Ожигалов загородил ему дорогу.
— Нет! Победителем отсюда не уйдешь. Меня ты не достал клинком до ленчика. Зачем деньги у подчиненных занимаешь?
— Подумаешь, барская косточка! Мастеровой всегда выкручивается перед получкой. Разве запрещено деньги одалживать?
— Разрешено одалживать и отдавать, а ты зажиливаешь! По кабакам мзду с рабочих собираешь. Пьешь, а государство расплачивается. — Ожигалов положил ему на плечо руку. — И по тебе может заплакать стружка... Помню, был у нас в части один тип, звали мы его Мародер-зануда. Этот тип за полфунта керенок плюнул на карточку своей покойной матери... Так вот, ты на него походишь, Фомин... Только наша мать еще не умерла! Не закопаешь ее. Наша мать — революция! — Ожигалов расслабленно отошел в угол, сел на железный ящик. — Кто тебе в душу поганой пакли напихал? Вытащу ее, а то задохнешься. Погибнешь! Меня вон упрекают, что тебе потрафляю, помогаю очки втирать: оба, мол, на гражданской меченые. А я сейчас готов кулаком тебе в переносье сунуть. Вот до чего ты меня озлобил!

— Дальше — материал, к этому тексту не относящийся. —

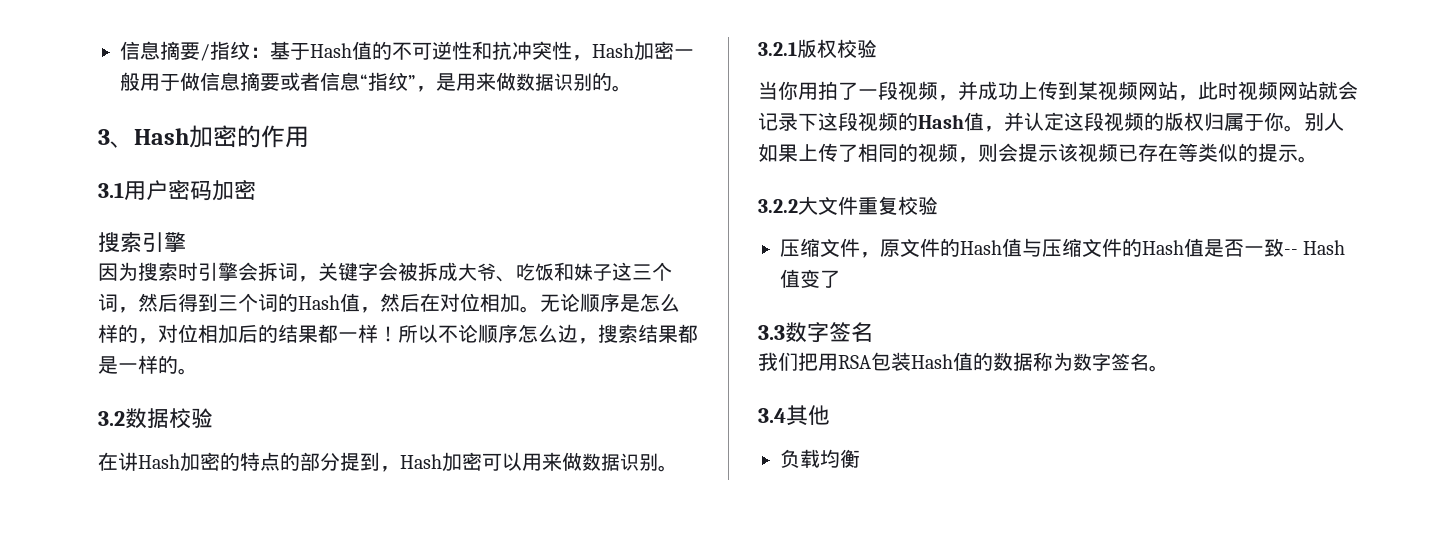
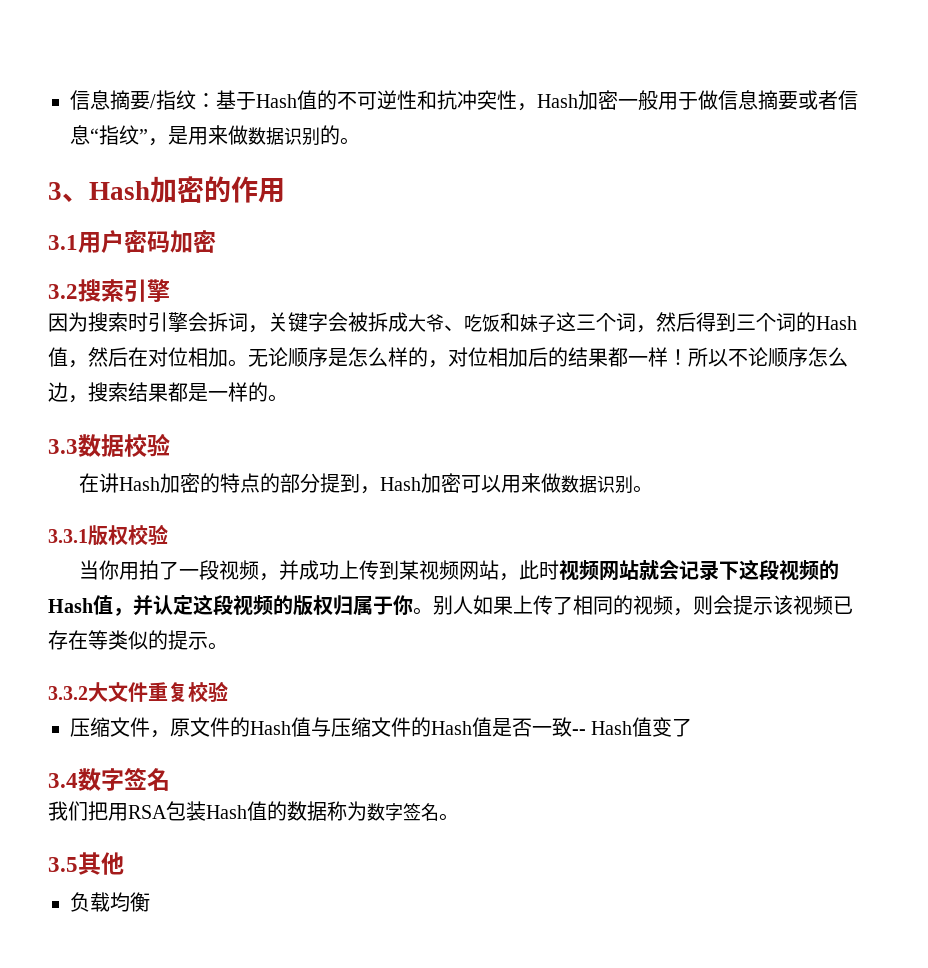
(256, 190) none -> [48,284,78,299] 3.2
[98,411,125,426] 3.2 -> [48,439,78,454] 3.3
[758,42,797,56] 3.2.1 -> [48,529,88,543] 3.3.1
[758,199,798,213] 3.2.2 -> [48,686,88,700] 3.3.2
[758,325,785,340] 3.3 -> [48,773,78,788] 3.4
[758,408,786,423] 3.4 -> [48,857,78,872] 3.5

Фомин спустился в цех, так до конца и не уяснив себе, что известно о нем секретарю ячейки. Знает ли он о реглане? А деньги придется отдать, особенно ненадежным и трепливым, а то еще по чьему-нибудь наущению поднимут вопрос. И расплатиться нужно как можно быстрее. Рекомендует не пить с рабочими, не ходить с ними в баню, загнать закоперщиков на стружку... Голова разламывалась от всех этих мыслей, и неприятно было ощущать свое полное бессилие. Надо вести себя разумно, не схватываться до поры до времени с Ожигаловым. «Плетью обуха не перешибешь». Надо выждать, присмиреть. Ожигалов наметил его отчет на четверг будущей недели. Просил дополнить и расширить. «Не забыть претензий» и более внятно вскрыть причины падения сменной производительности. Фомин знал: любая директива, спущенная сверху, должна быть выполнена внизу. Так же неуклонно будет выполнена и директива по упорядочению норм, из-за чего и загорелся сыр-бор. «Мародер-зануда...», «Плюнул на портрет матери...» Слова Ожигалова вызванивали в его мозгу, словно колокольцы.